Am Strand, einsam
Immer, wenn ich mich der ernüchternden Realität entziehen will, flüchte ich an meinen ganz geheimen Platz: an einen einst begehrten Strand.
Einsam liegt er nun vor mir, wartet geduldig auf jemanden, verschwindet nie, bleibt beharrlich und summt ein rauschendes Wellenlied, das mich wohlig entspannt.
Ich lasse meinen schweren, erschöpften Körper auf den feuchten, bräunlichen Sand fallen.
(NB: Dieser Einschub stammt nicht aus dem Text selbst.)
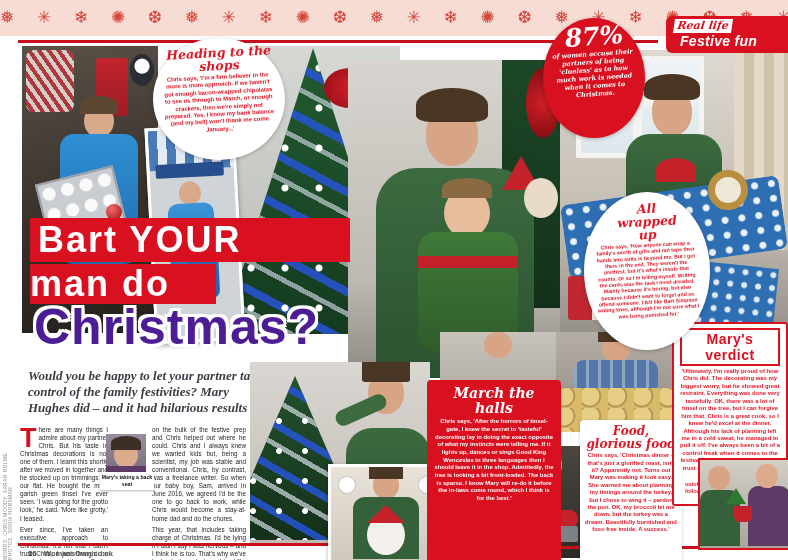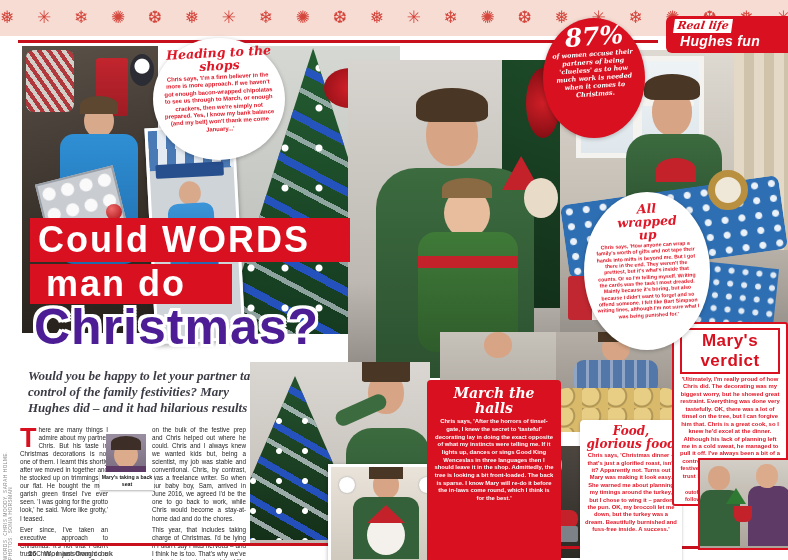--- a/index.html
+++ b/index.html
@@ -176,7 +176,7 @@
 
   <div id="badge">
     <div class="rl script">Real life</div>
-    <div class="ff">Hughes fun</div>
+    <div class="ff">Festive fun</div>
   </div>
 
   <div class="bubble" style="left:584px;top:192px;width:118px;height:142px;padding:8px 4px;">

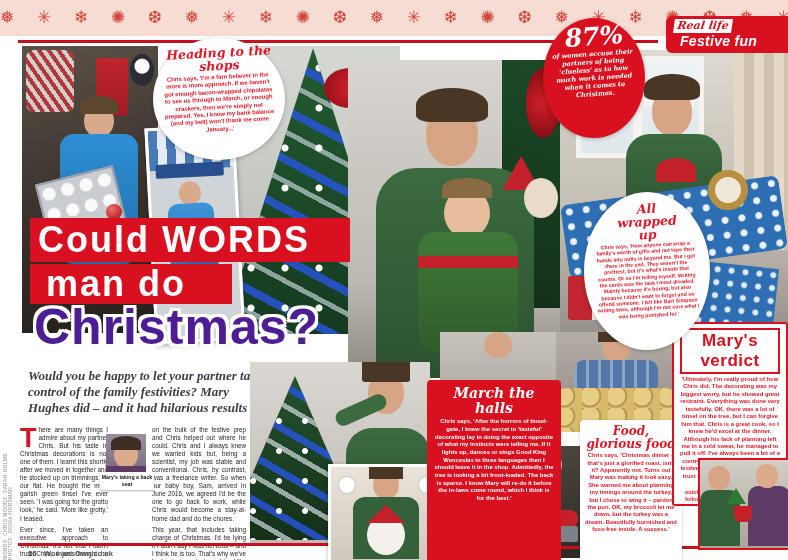--- a/index.html
+++ b/index.html
@@ -103,7 +103,7 @@
     <div class="bubbletxt" style="margin:2px 6px 0 6px;transform:rotate(-3deg);">Chris says, 'I'm a firm believer in the more is more approach. If we haven't got enough bacon-wrapped chipolatas to see us through to March, or enough crackers, then we're simply not prepared. Yes, I know my bank balance (and my belt) won't thank me come January...'</div>
   </div>
 
-  <div class="hblock" style="left:30px;top:218px;width:312px;height:44px;font-size:36px;line-height:44px;padding-left:8px;">Could WORDS</div>
+  <div class="hblock" style="left:30px;top:218px;width:312px;height:44px;font-size:36px;line-height:44px;padding-left:8px;">Bart YOUR</div>
   <div class="hblock" style="left:30px;top:264px;width:186px;height:40px;font-size:36px;line-height:40px;padding-left:16px;">man do</div>
   <div id="headline3" style="left:34px;top:298px;font-size:50px;letter-spacing:1px;">Christmas?</div>
 

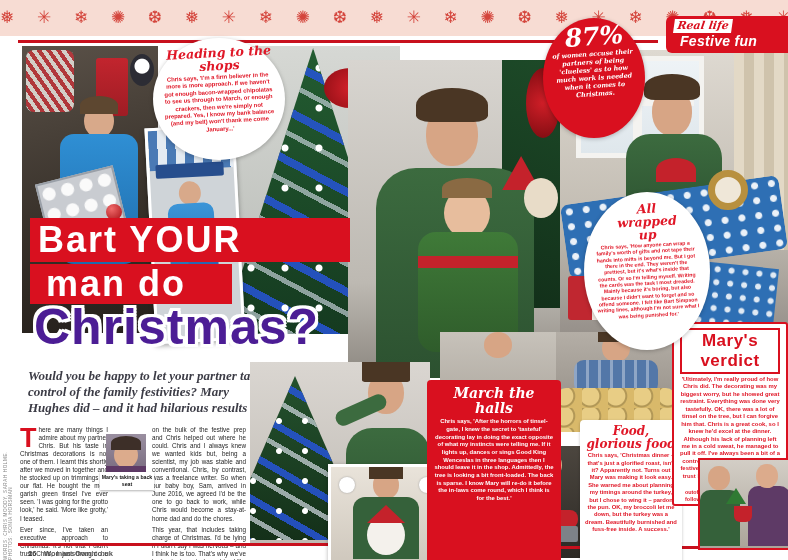--- a/index.html
+++ b/index.html
@@ -104,7 +104,7 @@
   </div>
 
   <div class="hblock" style="left:30px;top:218px;width:312px;height:44px;font-size:36px;line-height:44px;padding-left:8px;">Bart YOUR</div>
-  <div class="hblock" style="left:30px;top:264px;width:186px;height:40px;font-size:36px;line-height:40px;padding-left:16px;">man do</div>
+  <div class="hblock" style="left:30px;top:264px;width:186px;height:40px;font-size:36px;line-height:40px;padding-left:0;">man do</div>
   <div id="headline3" style="left:34px;top:298px;font-size:50px;letter-spacing:1px;">Christmas?</div>
 
   <div id="standfirst" style="left:28px;top:368px;width:244px;">Would you be happy to let your partner take control of the family festivities? Mary Hughes did – and it had hilarious results</div>

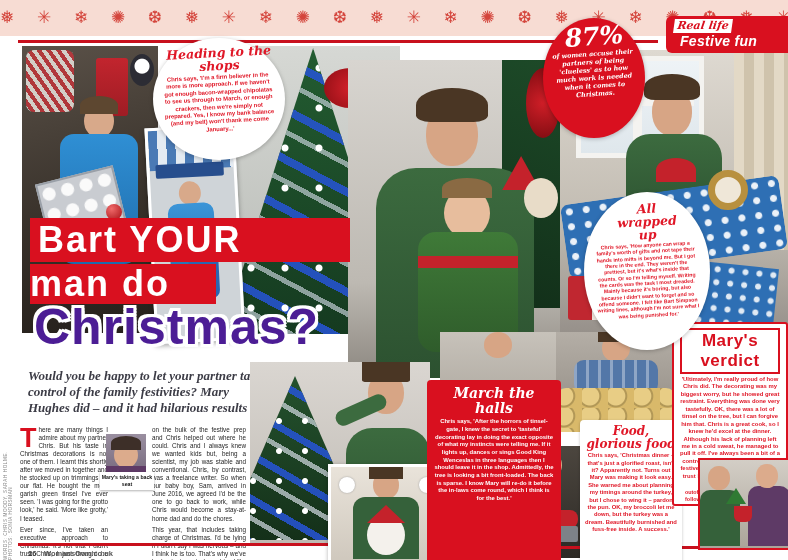--- a/index.html
+++ b/index.html
@@ -33,7 +33,7 @@
   .whitebox{position:absolute;background:#fff;z-index:4;text-align:center;color:#e01727;}
   #verdict{border:2.5px solid #d9101f;border-radius:3px;}
   #verdict h3{margin:4px 6px 2px 6px;border:2px solid #d9101f;color:#d9101f;
-      font-size:17px;letter-spacing:.5px;padding:1px 0;}
+      font-size:14px;letter-spacing:.5px;padding:1px 0;}
   .caption{position:absolute;background:#fff;color:#111;font-size:5.2px;font-weight:bold;
       text-align:center;line-height:1.3;z-index:6;box-shadow:0 1px 2px rgba(0,0,0,.3);padding:2px 1px;}
   #credits{position:absolute;left:3px;top:425px;writing-mode:vertical-rl;transform:rotate(180deg);

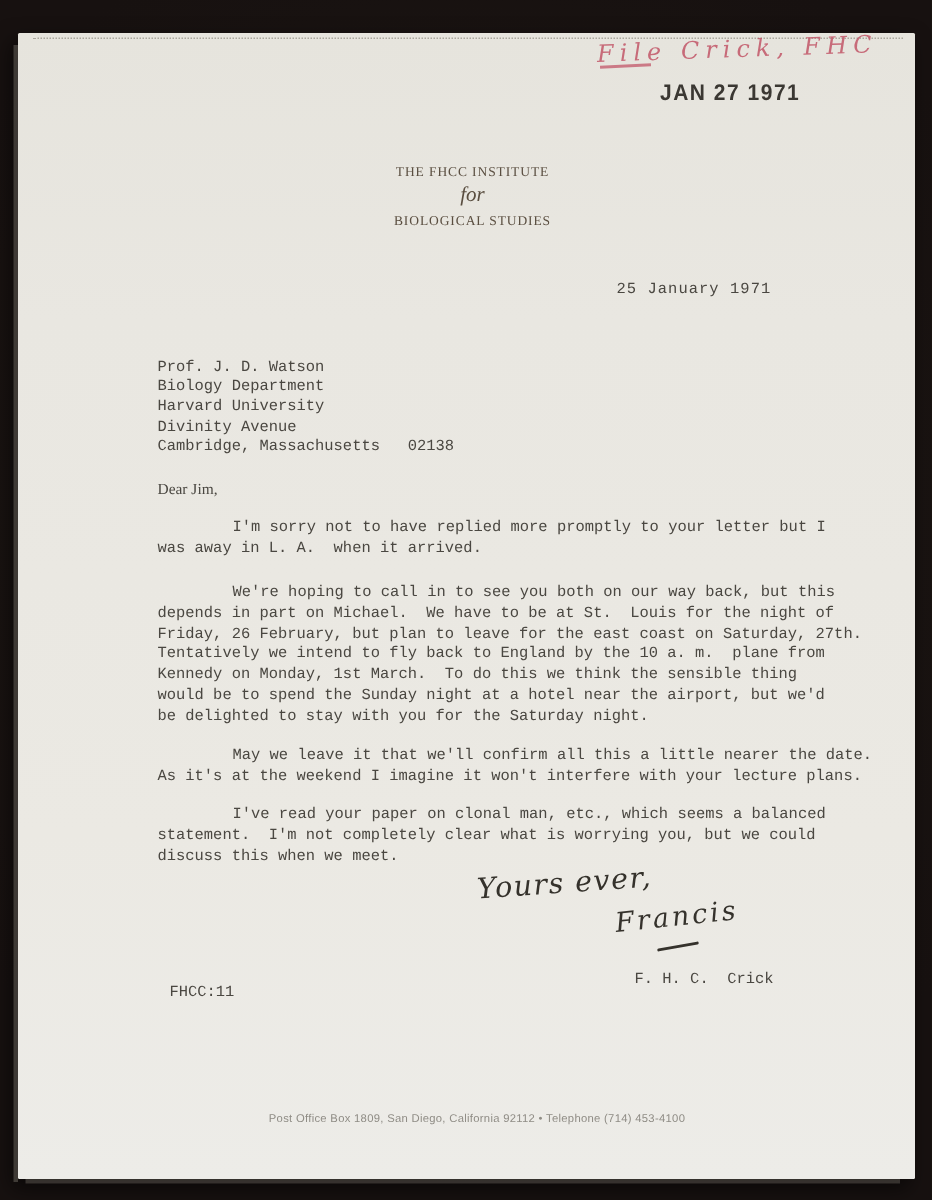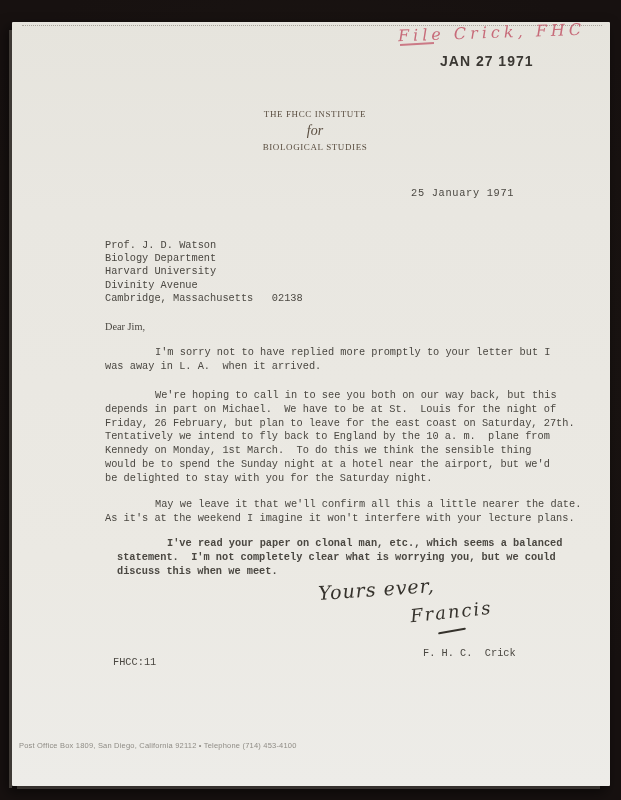--- a/index.html
+++ b/index.html
@@ -36,7 +36,7 @@
   .p1{left:93px;top:324px;}
   .p2{left:93px;top:367px;}
   .p3{left:93px;top:476px;}
-  .p4{left:105px;top:515px;font-weight:bold;}
+  .p4{left:93px;top:515px;}
   .hand{position:absolute;font-family:"DejaVu Serif",serif;font-style:italic;
     color:#35322c;white-space:nowrap;}
   .closing{left:306px;top:556px;font-size:19px;transform:rotate(-4deg);letter-spacing:1px;}

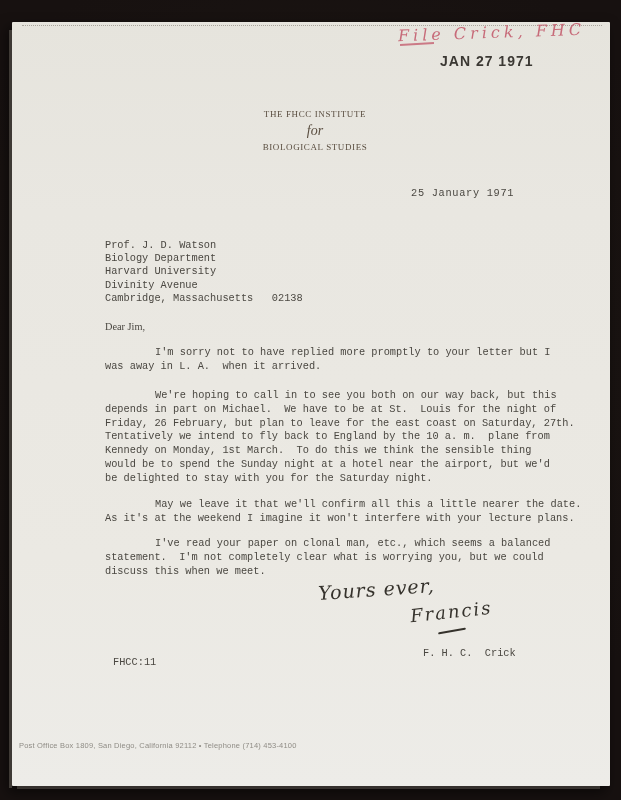--- a/index.html
+++ b/index.html
@@ -45,7 +45,7 @@
     background:#35322c;transform:rotate(-10deg);border-radius:1px;}
   .typed-name{left:411px;top:625px;}
   .ref{left:101px;top:634px;}
-  .footer-line{position:absolute;left:0;right:0;top:719px;text-align:left;
+  .footer-line{position:absolute;left:0;right:0;top:719px;text-align:center;
     font-family:"Liberation Sans",sans-serif;font-size:7.5px;letter-spacing:0.2px;
     color:#8f8c85;transform:translateX(7px);}
 </style>

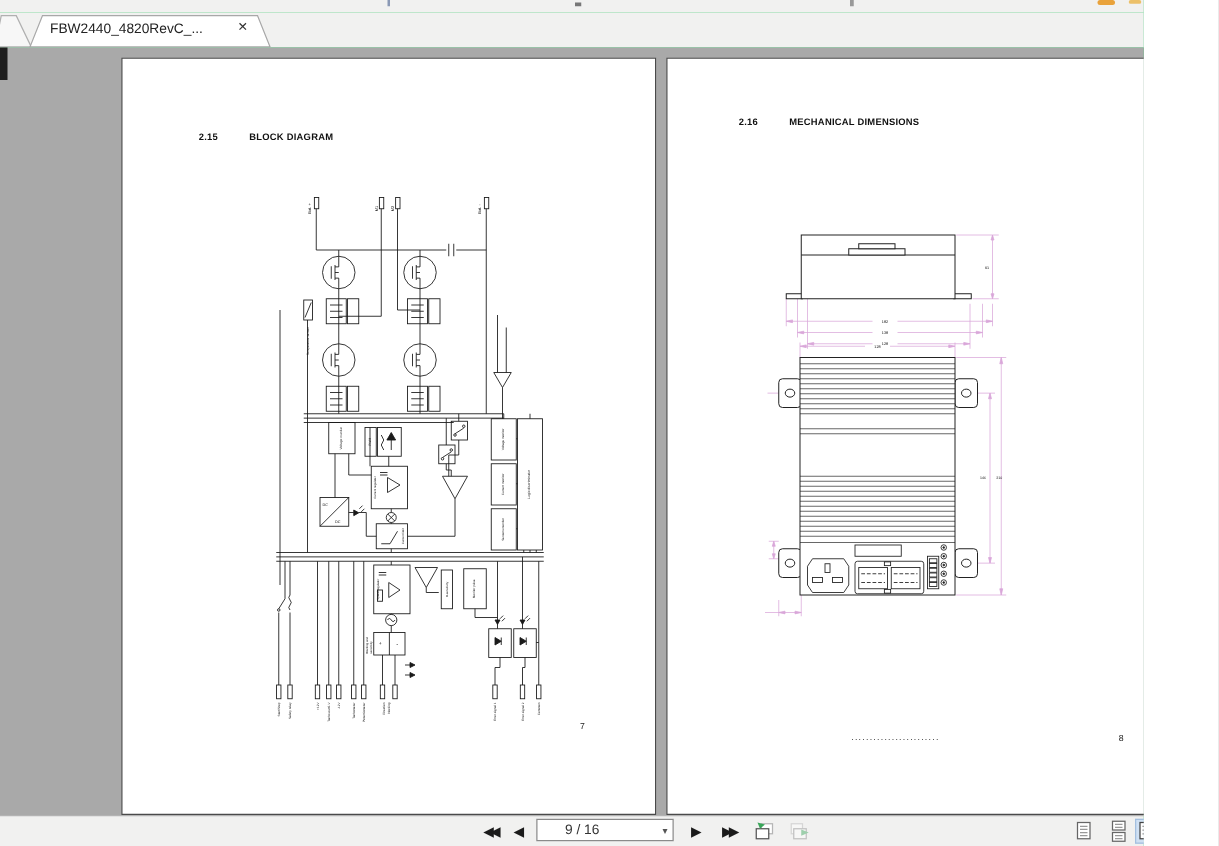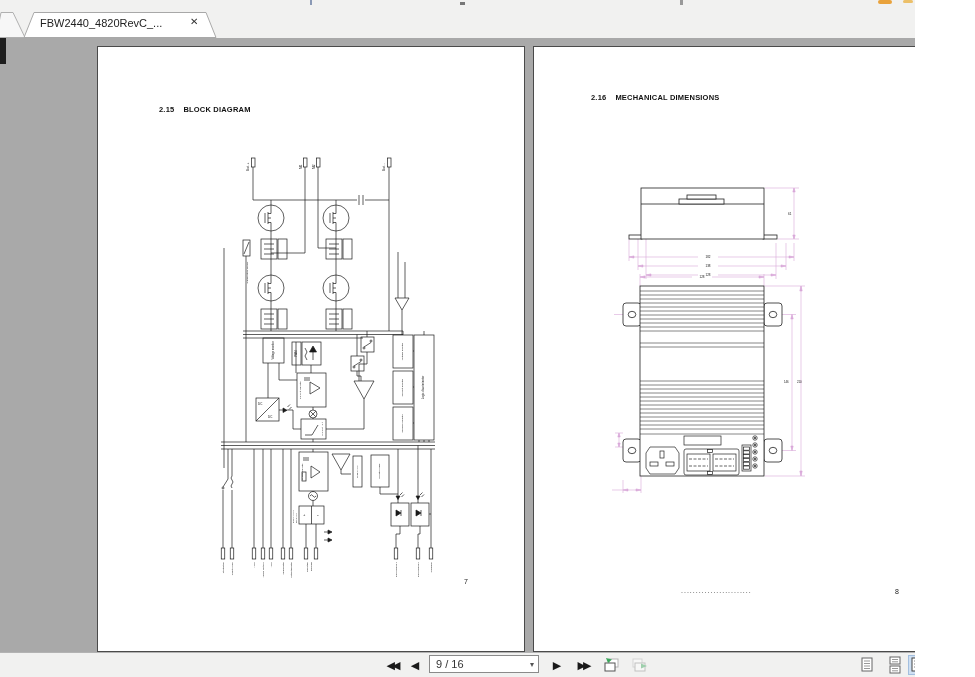--- a/index.html
+++ b/index.html
@@ -24,7 +24,7 @@
   .page{position:absolute;top:8px;height:606px;background:#fff;border:1px solid #4a4a4a;box-sizing:border-box;}
   #page-left{left:97px;width:428px;}
   #page-right{left:533px;width:424px;}
-  .heading{position:absolute;display:flex;gap:9px;font-size:7.5px;font-weight:bold;color:#111;letter-spacing:.2px;}
+  .heading{position:absolute;display:flex;gap:25px;font-size:7.5px;font-weight:bold;color:#111;letter-spacing:.2px;}
   #heading-left{left:61px;top:58px;}
   #heading-right{left:57px;top:46px;}
   .pagenum{position:absolute;font-size:7px;color:#222;}

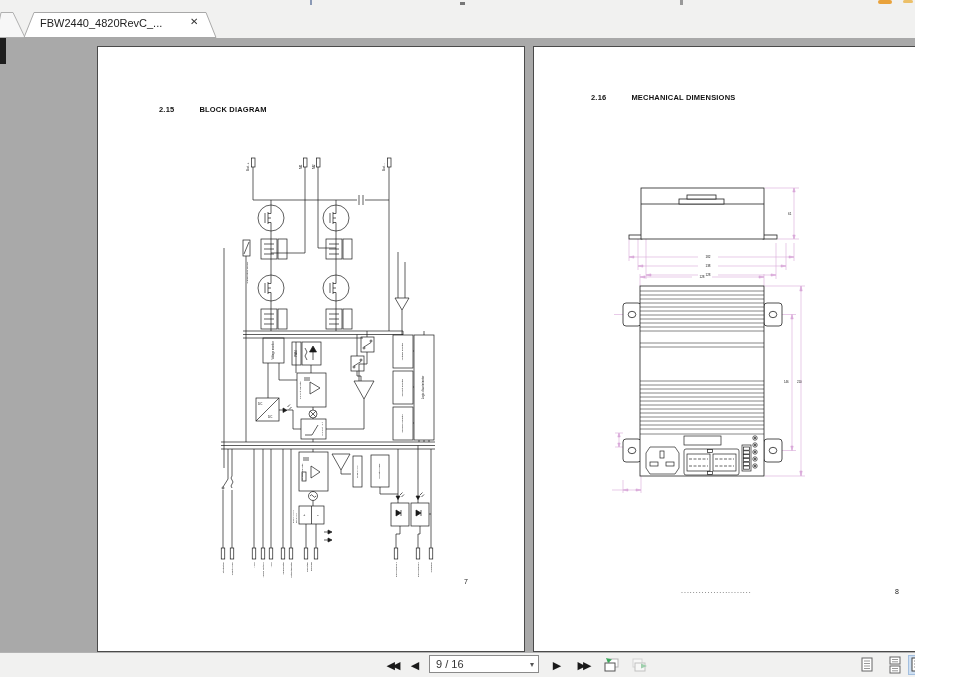--- a/index.html
+++ b/index.html
@@ -41,7 +41,7 @@
   .tight{letter-spacing:-3px;padding-right:3px;}
   #page-combo{position:absolute;left:429px;top:2px;width:110px;height:18px;background:#fff;
      border:1px solid #8a8a8a;box-sizing:border-box;font-size:11px;color:#333;display:flex;align-items:center;}
-  #page-combo .val{padding-left:6px;flex:1;}
+  #page-combo .val{padding-left:22px;flex:1;}
   #page-combo .caret{font-size:8px;color:#555;padding-right:4px;}
   .icon-btn{position:absolute;top:2px;width:22px;height:20px;display:flex;align-items:center;justify-content:center;}
   .icon-btn.active{background:#cfe0f3;border:1px solid #a3bfdf;box-sizing:border-box;}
Möwen fliegen Kreise über meinem Kopf und lassen meine müden Augen nach oben blicken, währenddessen die Vögel sich geräuschvoll um Fisch streiten.
In der Ferne sehe ich vereinzelt grüne Riesen, die achtend ihre Wache halten; stumm und stetig haben sie ihre Wurzeln in die Erde vergraben, auf ewig dort zu bleiben.
Mein Blick schweift über das aufgewühlte Meer, das seine Fänge nach mir recken will; eine nasse Verlockung, die nach mir zu rufen scheint.
Ich streife meine scheinbar unnützen Socken und Schuhe ab, stecke meine Zehen in den feuchten Sand und lasse meinen Körper zu Boden gleiten.
Meine Augen erblicken das schwindende Sonnenlicht, wie die Welt ihre Drehung fortsetzt und sich das rosa-orange-rote Sonnenlicht im aufgebrachten Meer spiegelt und ganz selbstverständlich schöner glänzt, als es jeder Diamant vermögen könnte.
Die Bäume tanzen ein Schattenspiel, das nun langsam zu wachsen scheint.
Die Möwen verstummen und ich spüre, wie mich das beruhigende Rauschen sanft umschlingt; mit seinen salzigen, feuchten Fängen lockt es mich ins aufgewühlte Wasser – geradezu unwillkürlich werfe ich meine Kleidung ab und gebe mich der Verlockung hin und atme ein und aus, die nassen Hände meinen Körper ziehend – und ich drifte ab in die unendliche Stille.